The research led by the University of Bristol was published in the scientific journal Nature 3 December, the research indicates that complex organisms evolved long before there were substantial levels of oxygen in the atmosphere, something which had previously been considered a prerequisite to the evolution of complex life.
Prokaryotes as the only forms of life
'The earth is approximately 4.5 billion years old, with the first microbial life forms appearing over 4 billion years ago. These organisms consisted of two groups – bacteria and the distinct but related archaea, collectively known as prokaryotes,' said co-author Anja Spang , from the Department of Marine Microbiology & Biogeochemistry at the Royal Netherlands Institute for Sea Research (NIOZ). Spang had previously made important discoveries in this field and was involved in the analysis and interpretation of the results within this new study.

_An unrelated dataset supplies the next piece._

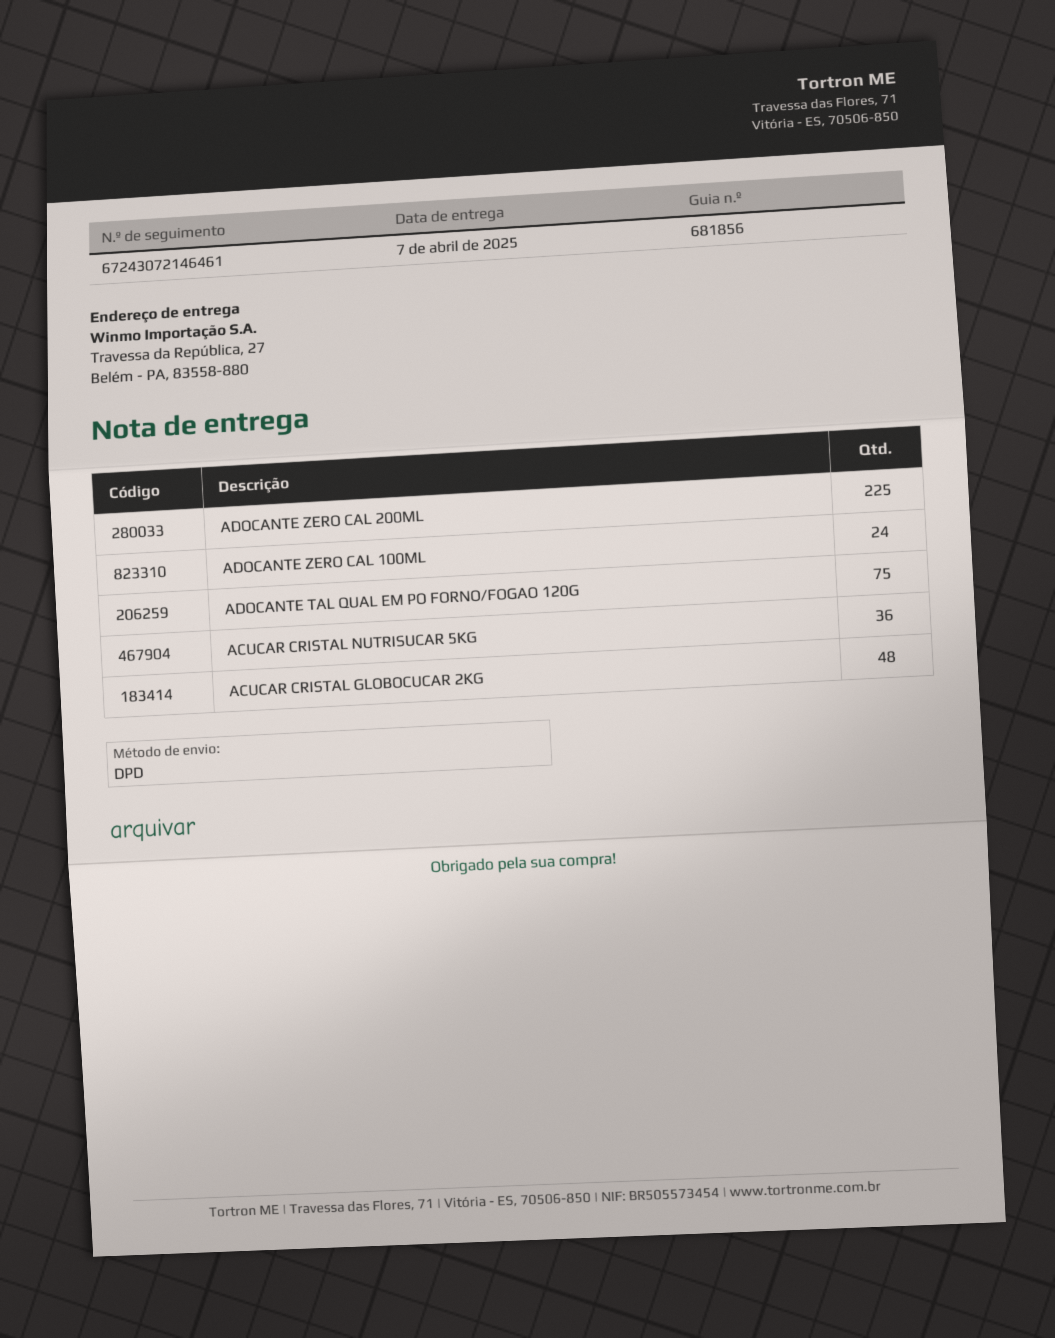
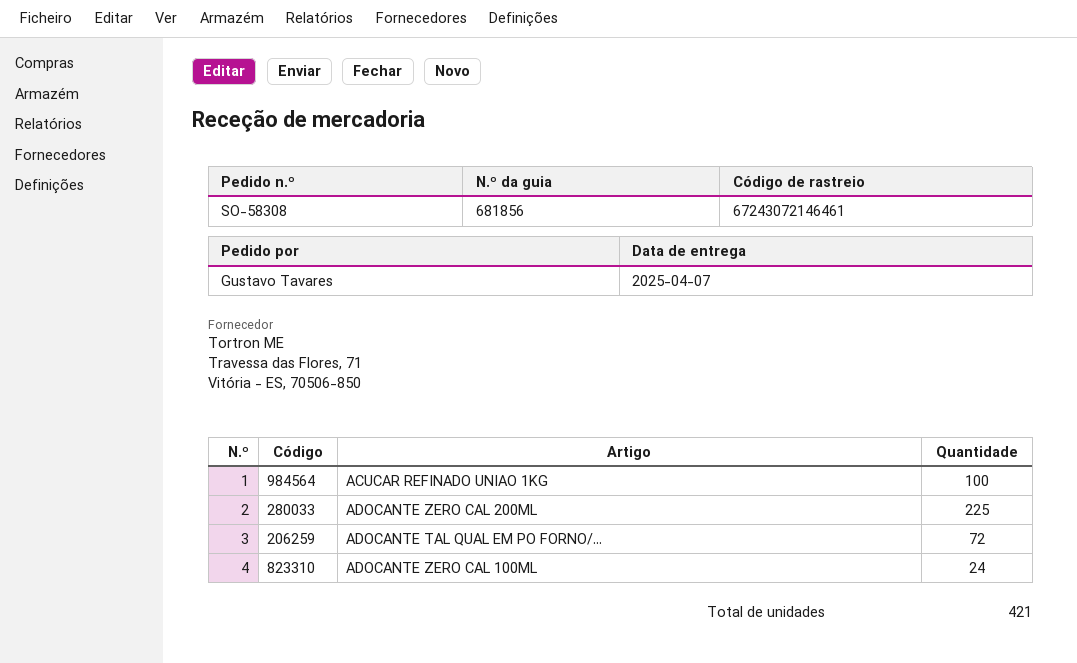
ADOCANTE TAL QUAL EM PO FORNO/FOGAO 120G: 75 -> 72
ACUCAR CRISTAL NUTRISUCAR 5KG: 36 -> none
ACUCAR CRISTAL GLOBOCUCAR 2KG: 48 -> none
ACUCAR REFINADO UNIAO 1KG: none -> 100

Prokaryotes were the only form of life on earth for hundreds of millions of years, until more complex eukaryotic cells including organisms such as algae, fungi, plants and animals evolved.
Previous ideas were speculation
Davide Pisani , Professor of Phylogenomics in the School of Biological Sciences at the University Bristol, explained: 'Previous ideas on how and when early prokaryotes transformed into complex eukaryotes has largely been in the realm of speculation. Estimates have spanned a billion years, as no intermediate forms exist and definitive fossil evidence has been lacking.'
Molecular clocks
However, the collaborative research team has developed a new way of probing these questions, by extending on the 'molecular clocks' method which is used to estimate how long ago two species shared a common ancestor.
'The approach was two-fold: by collecting sequence data from hundreds of species and combining this with known fossil evidence, we were able to create a time-resolved tree of life. We could then apply this framework to better resolve the timing of historical events within individual gene families,' added co-lead author Professor Tom Williams in the Department of Life Sciences at the University of Bath.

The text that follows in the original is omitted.